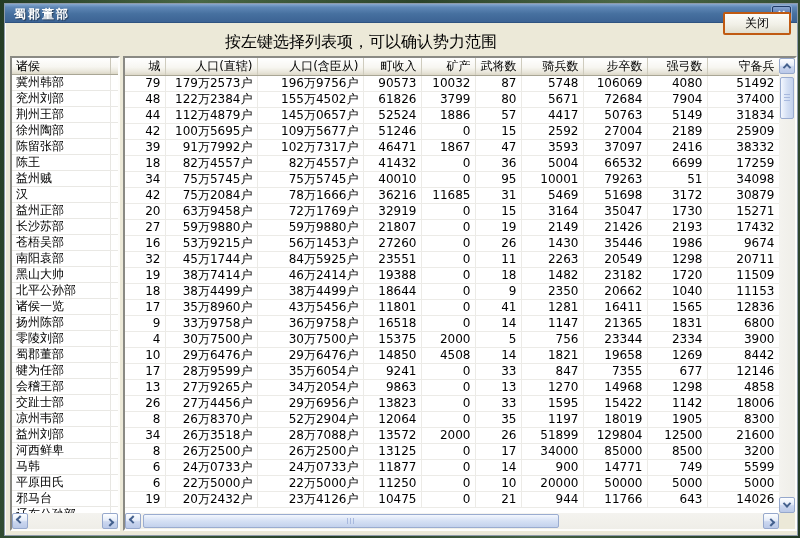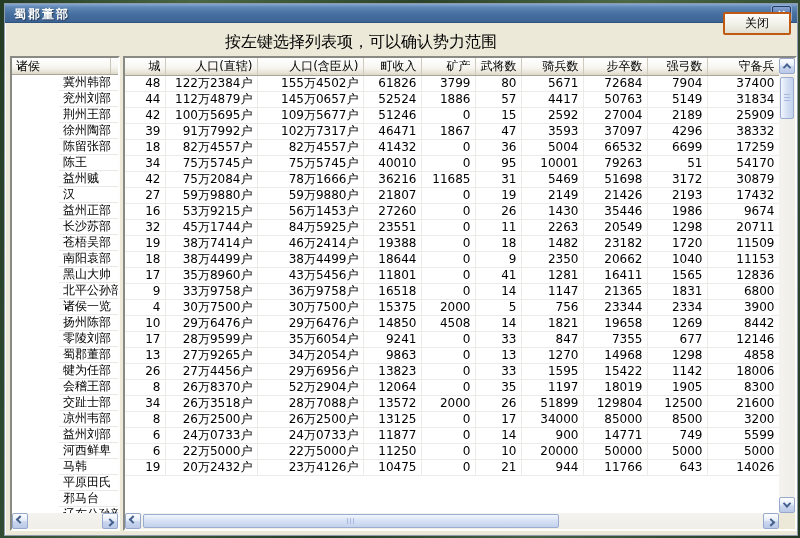--- a/index.html
+++ b/index.html
@@ -60,21 +60,20 @@
     background:linear-gradient(180deg,#FFFFFF 0%, #F7F6F1 55%, #EAE7DC 82%, #DCD8C8 100%);
     border-bottom:1px solid #A9A695;
   }
   .lp-header { padding-left:4px; line-height:16px;
     background-image:linear-gradient(90deg, transparent 98px, #C9C6B8 98px, #C9C6B8 99px, transparent 99px),
       linear-gradient(180deg,#FFFFFF 0%, #F7F6F1 55%, #EAE7DC 82%, #DCD8C8 100%);
   }
   .lp-rows {
     height:438px; overflow:hidden;
     background-image:linear-gradient(90deg, transparent 98px, #E7E6E2 98px, #E7E6E2 99px, transparent 99px);
-    margin-left:47px;
   }
   .lp-row { height:16px; line-height:15px; font-size:12px; padding-left:4px;
     border-bottom:1px solid #E9E8E4; white-space:nowrap; overflow:hidden; }
 
   .grid-area { position:absolute; left:0; top:0; right:16px; bottom:16px; overflow:hidden; }
   table { border-collapse:collapse; table-layout:fixed; width:654px; }
   th {
     height:17px; font-weight:normal; font-size:12px; text-align:right; padding:0 4px 0 0;
     background:linear-gradient(180deg,#FFFFFF 0%, #F7F6F1 55%, #EAE7DC 82%, #DCD8C8 100%);
     border-right:1px solid #CFCCBE; border-bottom:1px solid #A9A695;
@@ -204,20 +203,32 @@
               <th>矿产</th>
               <th>武将数</th>
               <th>骑兵数</th>
               <th>步卒数</th>
               <th>强弓数</th>
               <th>守备兵</th>
             </tr>
           </thead>
         <tbody>
             <tr>
+              <td>79</td>
+              <td>179万2573户</td>
+              <td>196万9756户</td>
+              <td>90573</td>
+              <td>10032</td>
+              <td>87</td>
+              <td>5748</td>
+              <td>106069</td>
+              <td>4080</td>
+              <td>51492</td>
+            </tr>
+            <tr>
               <td>48</td>
               <td>122万2384户</td>
               <td>155万4502户</td>
               <td>61826</td>
               <td>3799</td>
               <td>80</td>
               <td>5671</td>
               <td>72684</td>
               <td>7904</td>
               <td>37400</td>
@@ -248,21 +259,21 @@
             </tr>
             <tr>
               <td>39</td>
               <td>91万7992户</td>
               <td>102万7317户</td>
               <td>46471</td>
               <td>1867</td>
               <td>47</td>
               <td>3593</td>
               <td>37097</td>
-              <td>4296</td>
+              <td>2416</td>
               <td>38332</td>
             </tr>
             <tr>
               <td>18</td>
               <td>82万4557户</td>
               <td>82万4557户</td>
               <td>41432</td>
               <td>0</td>
               <td>36</td>
               <td>5004</td>
@@ -273,33 +284,45 @@
             <tr>
               <td>34</td>
               <td>75万5745户</td>
               <td>75万5745户</td>
               <td>40010</td>
               <td>0</td>
               <td>95</td>
               <td>10001</td>
               <td>79263</td>
               <td>51</td>
-              <td>54170</td>
+              <td>34098</td>
             </tr>
             <tr>
               <td>42</td>
               <td>75万2084户</td>
               <td>78万1666户</td>
               <td>36216</td>
               <td>11685</td>
               <td>31</td>
               <td>5469</td>
               <td>51698</td>
               <td>3172</td>
               <td>30879</td>
+            </tr>
+            <tr>
+              <td>20</td>
+              <td>63万9458户</td>
+              <td>72万1769户</td>
+              <td>32919</td>
+              <td>0</td>
+              <td>15</td>
+              <td>3164</td>
+              <td>35047</td>
+              <td>1730</td>
+              <td>15271</td>
             </tr>
             <tr>
               <td>27</td>
               <td>59万9880户</td>
               <td>59万9880户</td>
               <td>21807</td>
               <td>0</td>
               <td>19</td>
               <td>2149</td>
               <td>21426</td>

__PROBLEM REQUIREMENTS__
Your copy of the records must be exact and must contain no pictures.

__SOLVED PROBLEM__
--- a/index.html
+++ b/index.html
@@ -60,21 +60,20 @@
     background:linear-gradient(180deg,#FFFFFF 0%, #F7F6F1 55%, #EAE7DC 82%, #DCD8C8 100%);
     border-bottom:1px solid #A9A695;
   }
   .lp-header { padding-left:4px; line-height:16px;
     background-image:linear-gradient(90deg, transparent 98px, #C9C6B8 98px, #C9C6B8 99px, transparent 99px),
       linear-gradient(180deg,#FFFFFF 0%, #F7F6F1 55%, #EAE7DC 82%, #DCD8C8 100%);
   }
   .lp-rows {
     height:438px; overflow:hidden;
     background-image:linear-gradient(90deg, transparent 98px, #E7E6E2 98px, #E7E6E2 99px, transparent 99px);
-    margin-left:47px;
   }
   .lp-row { height:16px; line-height:15px; font-size:12px; padding-left:4px;
     border-bottom:1px solid #E9E8E4; white-space:nowrap; overflow:hidden; }
 
   .grid-area { position:absolute; left:0; top:0; right:16px; bottom:16px; overflow:hidden; }
   table { border-collapse:collapse; table-layout:fixed; width:654px; }
   th {
     height:17px; font-weight:normal; font-size:12px; text-align:right; padding:0 4px 0 0;
     background:linear-gradient(180deg,#FFFFFF 0%, #F7F6F1 55%, #EAE7DC 82%, #DCD8C8 100%);
     border-right:1px solid #CFCCBE; border-bottom:1px solid #A9A695;
@@ -204,20 +203,32 @@
               <th>矿产</th>
               <th>武将数</th>
               <th>骑兵数</th>
               <th>步卒数</th>
               <th>强弓数</th>
               <th>守备兵</th>
             </tr>
           </thead>
         <tbody>
             <tr>
+              <td>79</td>
+              <td>179万2573户</td>
+              <td>196万9756户</td>
+              <td>90573</td>
+              <td>10032</td>
+              <td>87</td>
+              <td>5748</td>
+              <td>106069</td>
+              <td>4080</td>
+              <td>51492</td>
+            </tr>
+            <tr>
               <td>48</td>
               <td>122万2384户</td>
               <td>155万4502户</td>
               <td>61826</td>
               <td>3799</td>
               <td>80</td>
               <td>5671</td>
               <td>72684</td>
               <td>7904</td>
               <td>37400</td>
@@ -248,21 +259,21 @@
             </tr>
             <tr>
               <td>39</td>
               <td>91万7992户</td>
               <td>102万7317户</td>
               <td>46471</td>
               <td>1867</td>
               <td>47</td>
               <td>3593</td>
               <td>37097</td>
-              <td>4296</td>
+              <td>2416</td>
               <td>38332</td>
             </tr>
             <tr>
               <td>18</td>
               <td>82万4557户</td>
               <td>82万4557户</td>
               <td>41432</td>
               <td>0</td>
               <td>36</td>
               <td>5004</td>
@@ -273,33 +284,45 @@
             <tr>
               <td>34</td>
               <td>75万5745户</td>
               <td>75万5745户</td>
               <td>40010</td>
               <td>0</td>
               <td>95</td>
               <td>10001</td>
               <td>79263</td>
               <td>51</td>
-              <td>54170</td>
+              <td>34098</td>
             </tr>
             <tr>
               <td>42</td>
               <td>75万2084户</td>
               <td>78万1666户</td>
               <td>36216</td>
               <td>11685</td>
               <td>31</td>
               <td>5469</td>
               <td>51698</td>
               <td>3172</td>
               <td>30879</td>
+            </tr>
+            <tr>
+              <td>20</td>
+              <td>63万9458户</td>
+              <td>72万1769户</td>
+              <td>32919</td>
+              <td>0</td>
+              <td>15</td>
+              <td>3164</td>
+              <td>35047</td>
+              <td>1730</td>
+              <td>15271</td>
             </tr>
             <tr>
               <td>27</td>
               <td>59万9880户</td>
               <td>59万9880户</td>
               <td>21807</td>
               <td>0</td>
               <td>19</td>
               <td>2149</td>
               <td>21426</td>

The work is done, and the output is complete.